X10 image examples using the mode chart

Here are a few of my X10 post processed examples using the information on the chart, please don’t ask for original unprocessed files as I don’t do that stuff. All frames shot handheld in jpeg Provia.

 

Medium resolution (M), aperture priority (psAm), iso100, dr400

Good for capturing the detailed diffuse light not just the direct reflected light – resulting in a distinct glow. This is an architectural example; portraits are the usual beneficiary of this mode due to the wonderful skin tones available - simular effect to that seen using the Fujifilm s3pro and s5pro cameras with good glass and light.

 

Medium resolution (M), aperture priority (psAm), iso100, dr400

All the light in this example is reflected light from the glass buildings across the street. This mode, same as that used in the above example, captures the interplay of the shadows from the diffuse light sources, again a wonderful attribute to have when doing portraits.  

 

Medium resolution (M), aperture priority (psAm), iso400, dr400

Increasing the sensitivity to iso400 in this mode still sees the colour, tone and clarity holding well. Skin tones remaining faithful with shadow noise acceptable.

 

Medium resolution (M), EXR SN

 For low light shots this is one of two modes available, enabling an excellent signal to noise ratio with only one shot. In this example, the colour and tone remains true in the dim light of the Art Gallery of Western Australia.

 

Medium resolution (M), Advanced Pro Low Light

For low light shots this is the second of the two modes available, the camera takes 4 frames in quick succession, then quickly aligns and combines them with good result. If the eye can clearly see the detail in low light, this mode will likely capture the final scene pleasingly with good colour.

 

Medium resolution (M), EXR DR

When dynamic range is likely the priority, this mode quickly shifts the camera into full dynamic range priority with great result, the resulting frames have great depth when post processing.

 

Medium resolution (M), EXR DR

This example again shows the good dynamic range available by quickly changing to the EXR DR mode, picking up the ceiling lighting in the bus as well as the street detail. Notice too, the frame retains very good contrast, not the flat look often associated with high dynamic range images.

 

High resolution (H), EXR HR

This mode had been somewhat of an enigma for me, though after trying it the resulting frames show tremendous detail while keeping many of the benefits of the lower Medium resolution modes. Indeed it is possible to post process for a fairly acceptable result at 100% crop – ideal for large prints.

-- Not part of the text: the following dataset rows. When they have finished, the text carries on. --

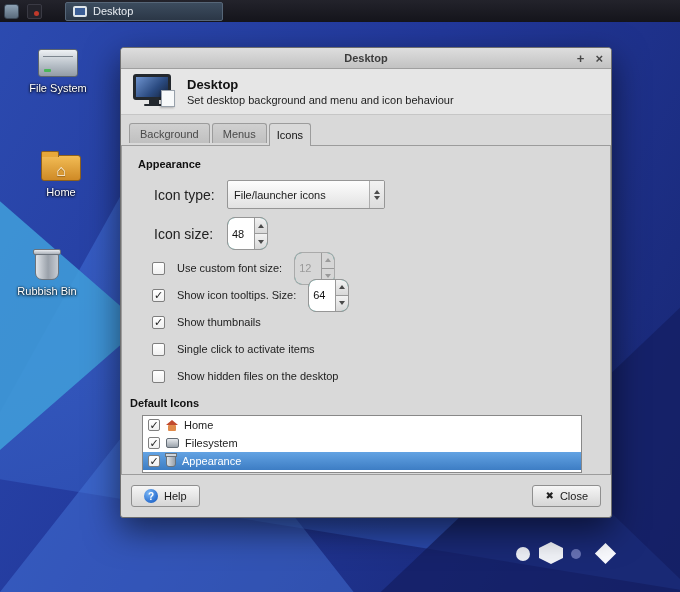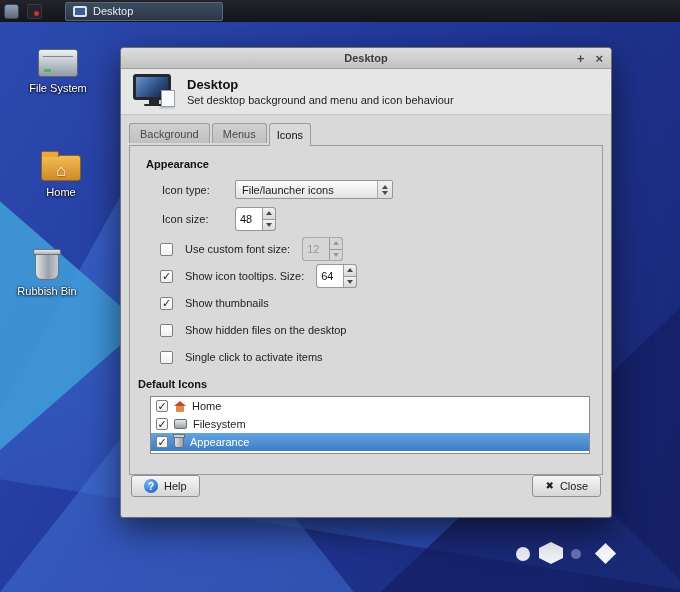--- a/index.html
+++ b/index.html
@@ -61,7 +61,7 @@
   .tab.active{background:#d9d9d9;color:#111;padding:5px 7px 4px;position:relative}
   .tab.active::after{content:"";position:absolute;left:0;right:0;bottom:-1px;height:2px;background:#d9d9d9}
 
-  .frame{margin:0 8px;border:1px solid #9c9c9c;background:#d9d9d9;height:330px;flex:none;padding-top:10px;overflow:hidden}
+  .frame{margin:0 0;border:1px solid #9c9c9c;background:#d9d9d9;height:330px;flex:none;padding-top:10px;overflow:hidden}
   .sect{font-size:11px;font-weight:bold;color:#111;margin:2px 0 10px 16px}
   .sect2{font-size:11px;font-weight:bold;color:#111;margin:11px 0 6px 8px}
   .frow{display:flex;align-items:center;margin:0 0 8px 32px}

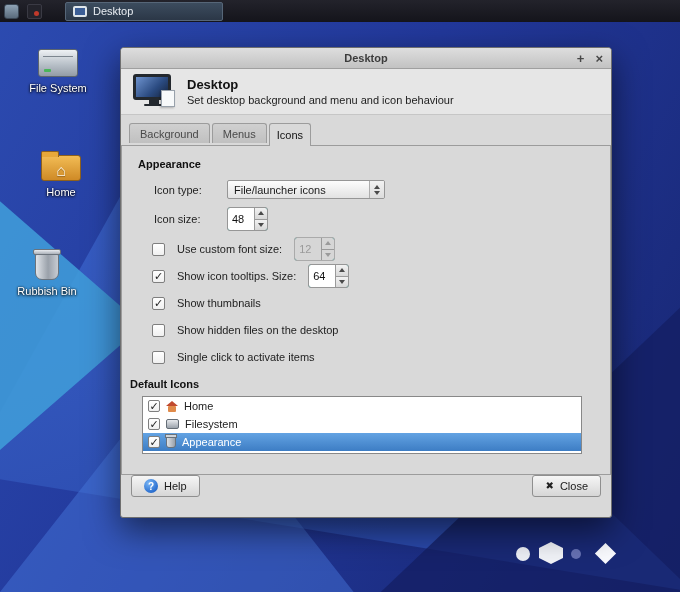--- a/index.html
+++ b/index.html
@@ -65,7 +65,7 @@
   .sect{font-size:11px;font-weight:bold;color:#111;margin:2px 0 10px 16px}
   .sect2{font-size:11px;font-weight:bold;color:#111;margin:11px 0 6px 8px}
   .frow{display:flex;align-items:center;margin:0 0 8px 32px}
-  .rlabel{width:73px;font-size:11px;color:#222;flex:none}
+  .rlabel{width:73px;font-size:14px;color:#222;flex:none}
   .opt{display:flex;align-items:center;gap:12px;margin:0 0 7px 30px;font-size:11px;color:#222;height:20px}
 
   .cb{width:13px;height:13px;border:1px solid #7f7f7f;border-radius:2px;background:linear-gradient(#ffffff,#f0f0f0);display:inline-flex;align-items:center;justify-content:center;flex:none}

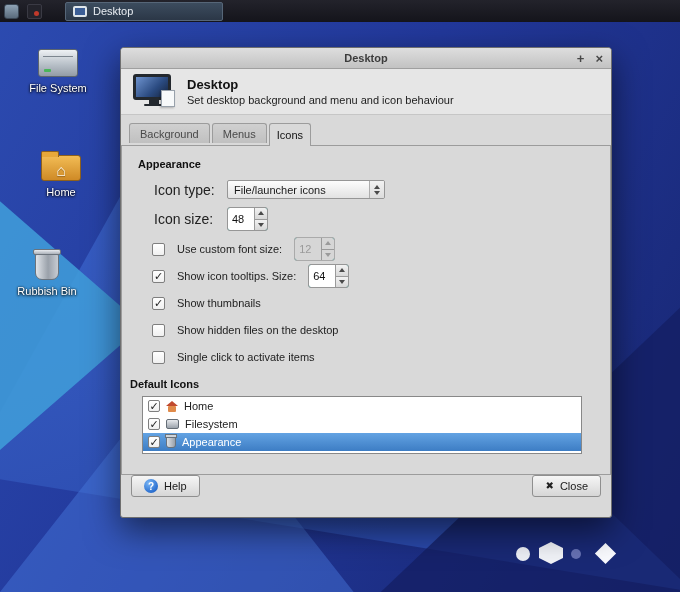--- a/index.html
+++ b/index.html
@@ -73,7 +73,7 @@
   .cb[data-checked="true"]::after{content:"✓"}
   .cb.small{width:12px;height:12px}
 
-  .combo{width:158px;height:19px;display:inline-flex;align-items:center;background:linear-gradient(#fdfdfd,#e2e2e2);border:1px solid #969696;border-radius:2px;overflow:hidden}
+  .combo{width:158px;height:29px;display:inline-flex;align-items:center;background:linear-gradient(#fdfdfd,#e2e2e2);border:1px solid #969696;border-radius:2px;overflow:hidden}
   .combo-text{flex:1;font-size:11px;color:#1a1a1a;padding:0 6px;white-space:nowrap}
   .combo-arrows{width:15px;height:100%;border-left:1px solid #adadad;display:flex;flex-direction:column;align-items:center;justify-content:center;gap:2px;background:linear-gradient(#f2f2f2,#dcdcdc)}
   .tri-up{width:0;height:0;border-left:3px solid transparent;border-right:3px solid transparent;border-bottom:4px solid #4a4a4a}

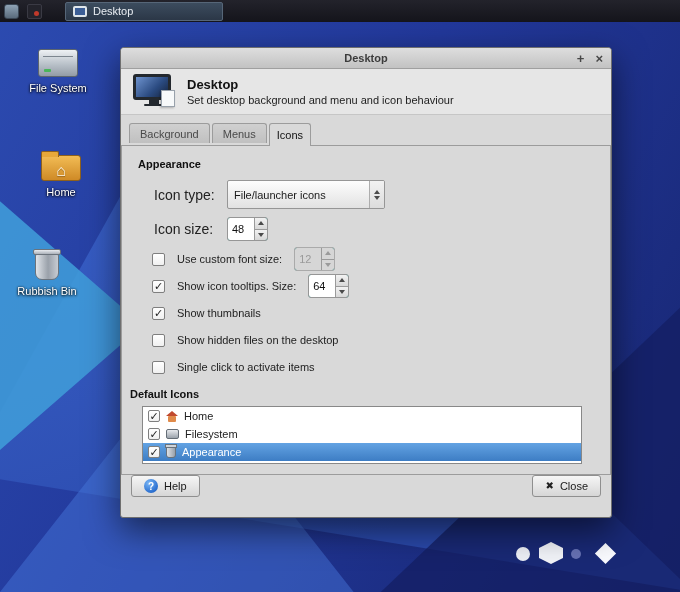--- a/index.html
+++ b/index.html
@@ -79,7 +79,7 @@
   .tri-up{width:0;height:0;border-left:3px solid transparent;border-right:3px solid transparent;border-bottom:4px solid #4a4a4a}
   .tri-down{width:0;height:0;border-left:3px solid transparent;border-right:3px solid transparent;border-top:4px solid #4a4a4a}
 
-  .spin{display:inline-flex;border:1px solid #969696;background:#0f766e;height:24px;border-radius:3px;overflow:hidden}
+  .spin{display:inline-flex;border:1px solid #969696;background:#0f766e;height:33px;border-radius:8px;overflow:hidden}
   .spin-entry{width:26px;padding:0 4px;font-size:11px;display:flex;align-items:center;background:#fff;color:#111}
   .spin-btns{display:flex;flex-direction:column;width:13px;border-left:1px solid #9a9a9a}
   .spin-b{flex:1;display:flex;align-items:center;justify-content:center;background:linear-gradient(#f2f2f2,#d8d8d8)}

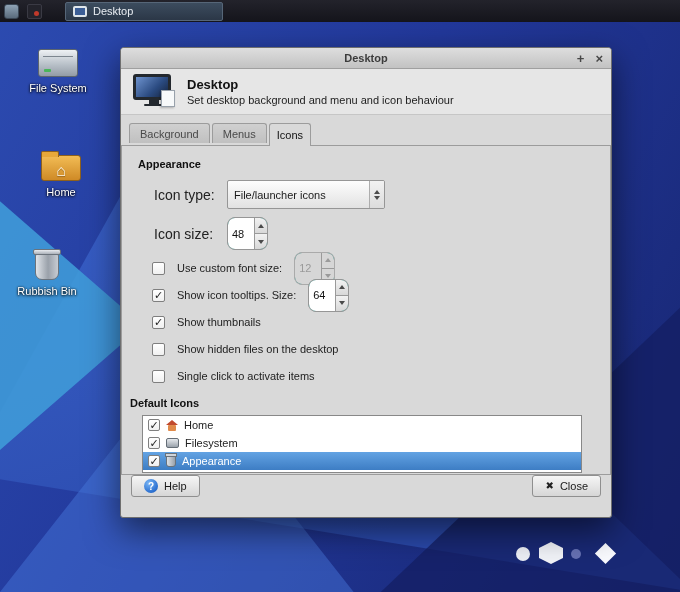--- a/index.html
+++ b/index.html
@@ -243,12 +243,12 @@
 
     <div class="opt">
       <span class="cb" data-checked="false"></span>
+      <span>Single click to activate items</span>
+    </div>
+
+    <div class="opt">
+      <span class="cb" data-checked="false"></span>
       <span>Show hidden files on the desktop</span>
-    </div>
-
-    <div class="opt">
-      <span class="cb" data-checked="false"></span>
-      <span>Single click to activate items</span>
     </div>
 
     <div class="sect2">Default Icons</div>

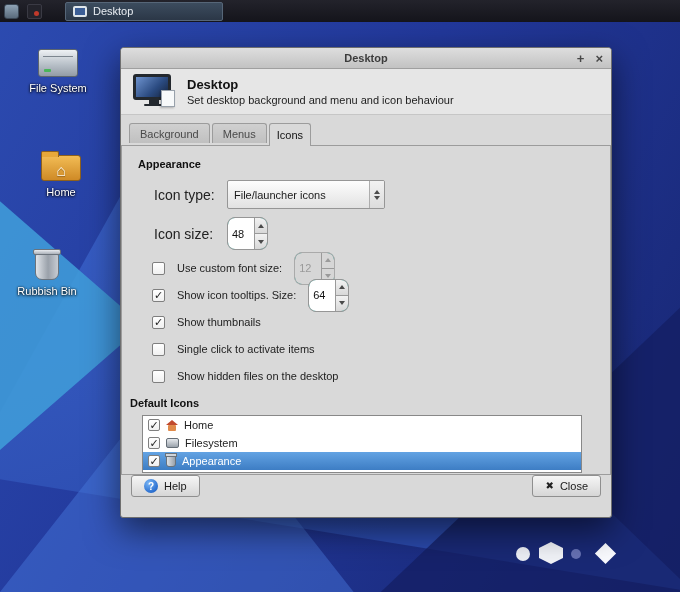--- a/index.html
+++ b/index.html
@@ -100,7 +100,7 @@
   .mi-trash{width:10px;height:12px;background:linear-gradient(90deg,#dde1e6,#98a0a9);border:1px solid #69727b;border-radius:2px 2px 3px 3px;position:relative;flex:none}
   .mi-trash::before{content:"";position:absolute;top:-3px;left:-2px;right:-2px;height:2px;background:#cfd4da;border:1px solid #69727b}
 
-  .btnbar{flex:1;display:flex;justify-content:space-between;padding:0 10px}
+  .btnbar{flex:1;display:flex;align-items:center;justify-content:space-between;padding:0 10px}
   .btn{height:22px;display:inline-flex;align-items:center;gap:6px;padding:0 12px;background:linear-gradient(#f6f6f6,#d6d6d6);border:1px solid #8f8f8f;border-radius:3px;font-size:11px;color:#1a1a1a}
   .q-ico{width:14px;height:14px;border-radius:50%;background:radial-gradient(circle at 35% 30%,#7ab6f5,#2a6fd0 70%,#1c4fa0);color:#fff;font-size:10px;font-weight:bold;display:flex;align-items:center;justify-content:center;flex:none}
   .q-ico::after{content:"?"}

This mode allows very quick access to the main benefits of Large (L) resolution should the situation suit.


Further articles

For anyone wishing to write articles about the x10, the two areas most likely helpful being:

Shooting the X10 in Aperture Prioity

A quick guide to shooting in aperture priority, including how to use the flashing highlights, exposure graph and ev dial features to achieve the lightest possible image without blown highlights.

The camera layout assumes an understanding of at least this for maximum professional and or enthusiast control. This help would easily transfer when using any professional camera.

Making the most of the included X10 RAW to Jpeg engine.

Inbuilt into the x10 is a very powerful processing engine using 4 processors, it is capable of user conversion of raw to jpeg in camera, while leaving the original raw file intact.  


Created 11th January 2012. Edition 1. Graphics in the table are lifted from the Fujifilm X10 user manual, should Fujifilm be uncomfortable with this the graphics will be removed. CAUTION: Any information above, drawn and or written, inferred and or otherwise, is to be used at entirely your own risk.